Since then it has gotten to Luverne and Lincoln-Pipestone Rural Water System, which serves an area that includes 38 cities in 10 counties. Along the way, connection points in Magnolia and Adrian have been hooked up. The water has allowed Luverne to be the site of Minnesota’s first shrimp hatchery and harbor, a commercial-scale shrimp producer. Construction on the $48 million facility, which will produce 150 million shrimp a year, will start in 2019.
LCRWS executive director Troy Larson and construction administrator Clint Koehn (above) at the system headquarters in Tea, South Dakota, just a few miles from the Tea reservoirs and pump station (below).
Though Worthington was the first Minnesota partner to sign up, it will be the last in the state to connect. By highway, it is 115 miles from Vermillion, the most remote city on the system. Worthington is directly on border of the Mississippi/Missouri River watershed. Its wellfield is surrounded and fed through groundwater/surface water interaction by man-made Lake Bella, seven miles to the south. With an average depth of fewer than 100 feet, the wells are susceptible to contamination and sensitive to drought.
Conservation is a way of life in Worthington, which has an aggressive leak detection program and high reclamation of backwash water.

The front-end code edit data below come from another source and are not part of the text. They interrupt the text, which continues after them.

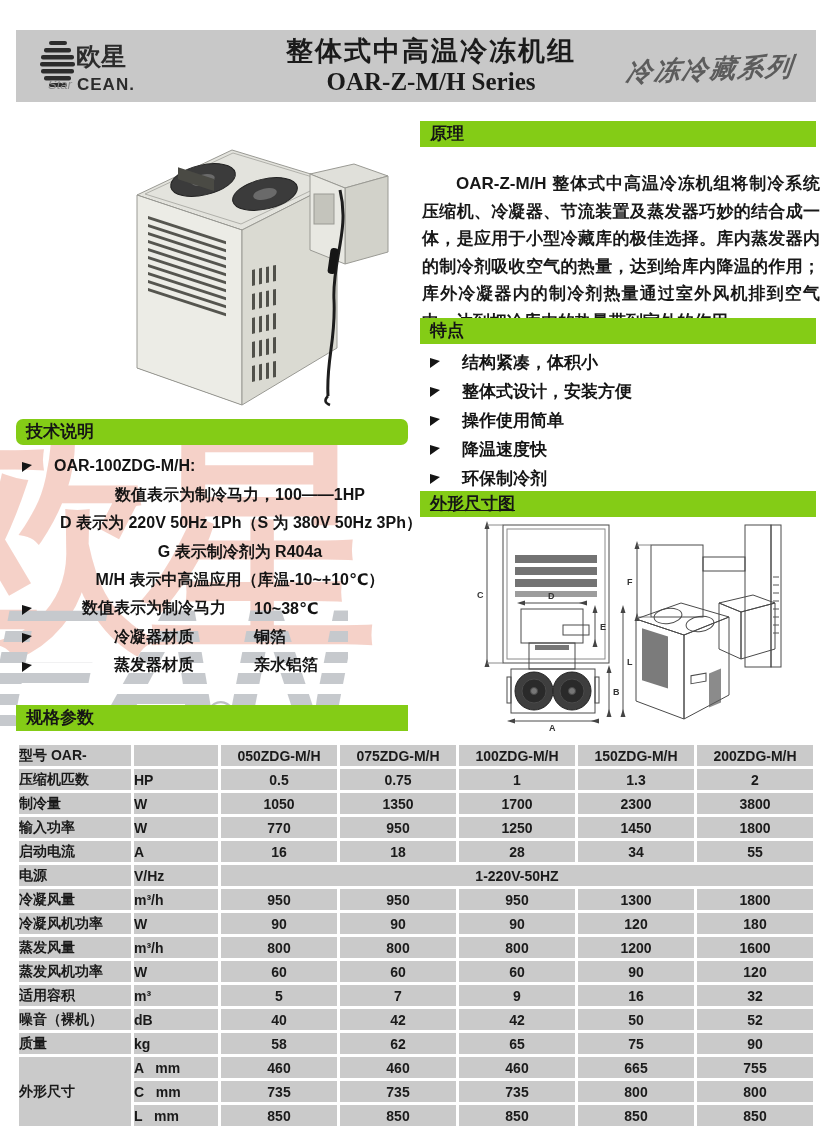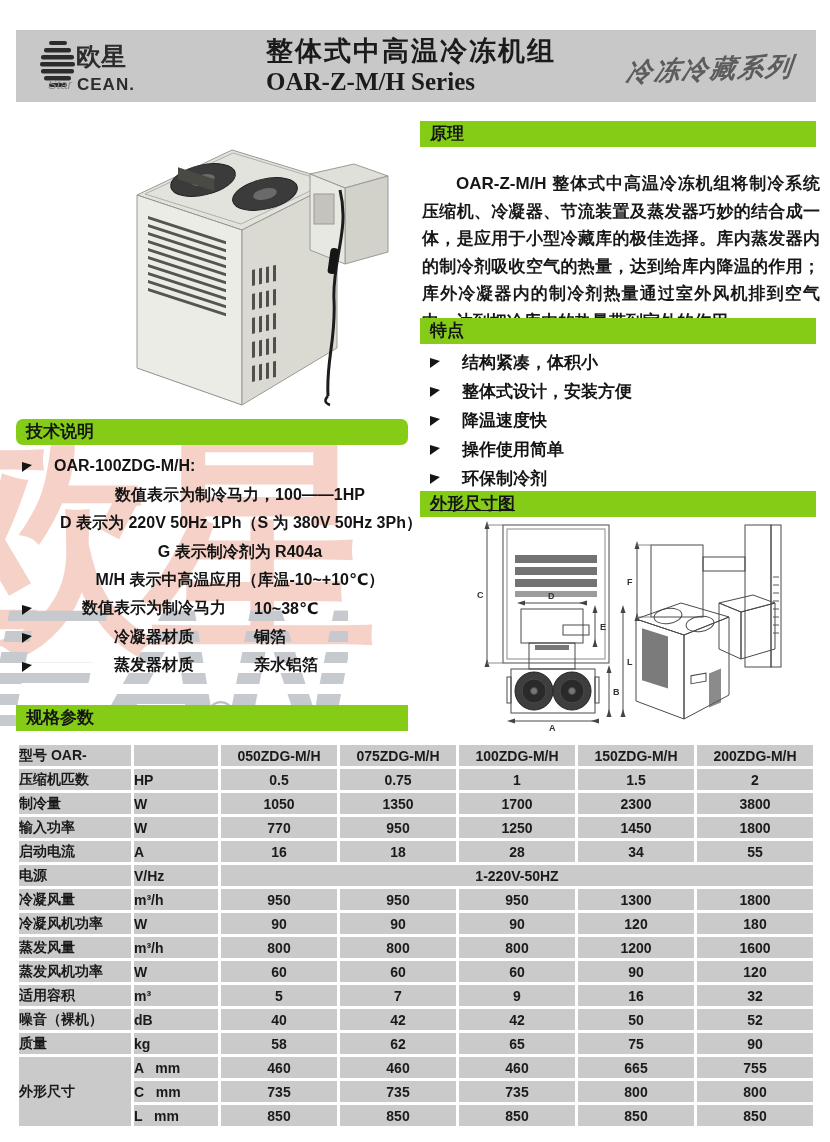"整体式中高温冷冻机组" .title-wrap { text-align: left -> center }
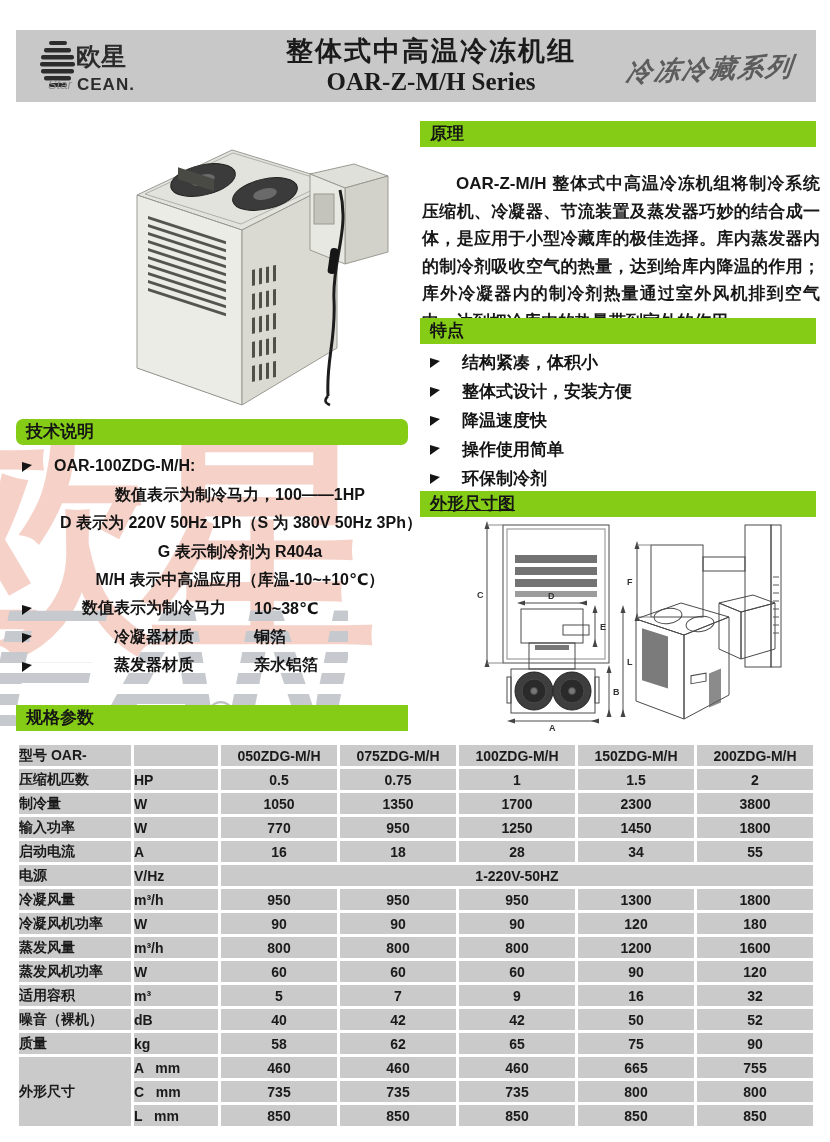"降温速度快" div.feat-li { order: before "操作使用简单" -> after "操作使用简单" }
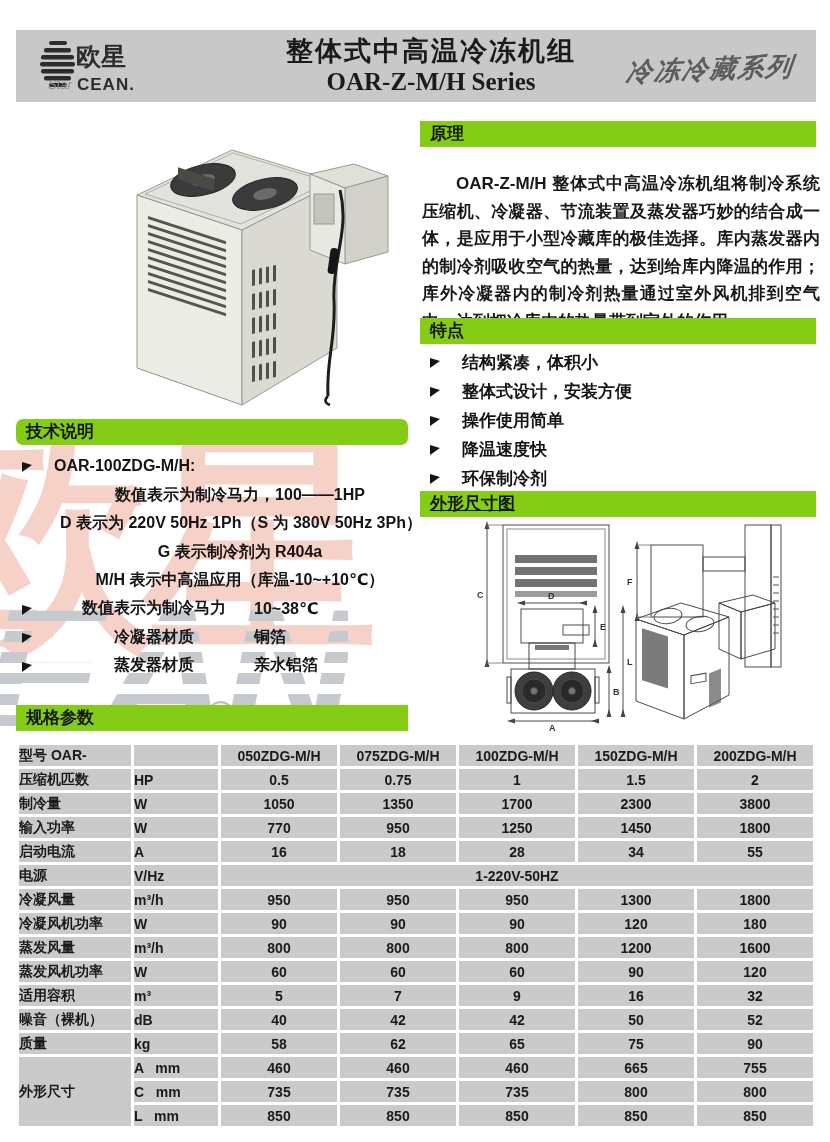"1.5" td.val { text: 1.5 -> 1.3 }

The city has also been creative in partnering with other organizations, including Pheasants Forever chapters, in source water protection, purchasing and setting aside land for conservation. “We have partners willing to do things that were unheard of in the past,” said Worthington water superintendent Eric Roos. (Learn more by watching Invisible Heroes: Worthington).
The ongoing need for water caused Worthington to become the first partner outside of South Dakota to reserve water. As the network of pipes extends west from Luverne to Worthington, LCRWS has constructed a meter building next to the Worthington water treatment plant while the city is building an adjacent high-service pump station. The pump station will receive water out of both the city’s ground storage and from the Lewis & Clark supply to send out through its distribution system. “We’re going to put out a consistent blend to our customers,” said Roos.
To the left of the Worthington Water Treatment Plant are a meter building and reservoir, part of the Lewis & Clark Regional Water System.
Reaching the Finish Line
As the Minnesota portion of the project wraps up with Worthington as the 15th overall partner to connect, five more systems still await their water—four in Iowa and one in South Dakota.
The financing is covered on an 80-10-10 system: 80 percent from the federal government, 10 percent by the states, and 10 percent by the individual members. To this point, the states and local entities have paid 100 percent of their costs. Approximately $188 million is still coming from the federal government. Troy Larson, executive director of Lewis & Clark, says the Congressional delegations from the three states have been supportive, and he noted the efforts of Minnesota Governor Mark Dayton, particularly with advances for eventual federal funding.
The total project cost is estimated at $605 million, with over half the capital cost for the construction of the distribution system, which will have more than 332 miles of pipes.
When the project is completed, more than 300,000 residents—not to mention significant industries—will be receiving Lewis & Clark water over 5,000 square miles, a service area the size of Connecticut.
The softening basins (above) and filters (below) at the Vermillion plant. The pipes on the filters have been stubbed to allow for expansion with an addition to the building to the north.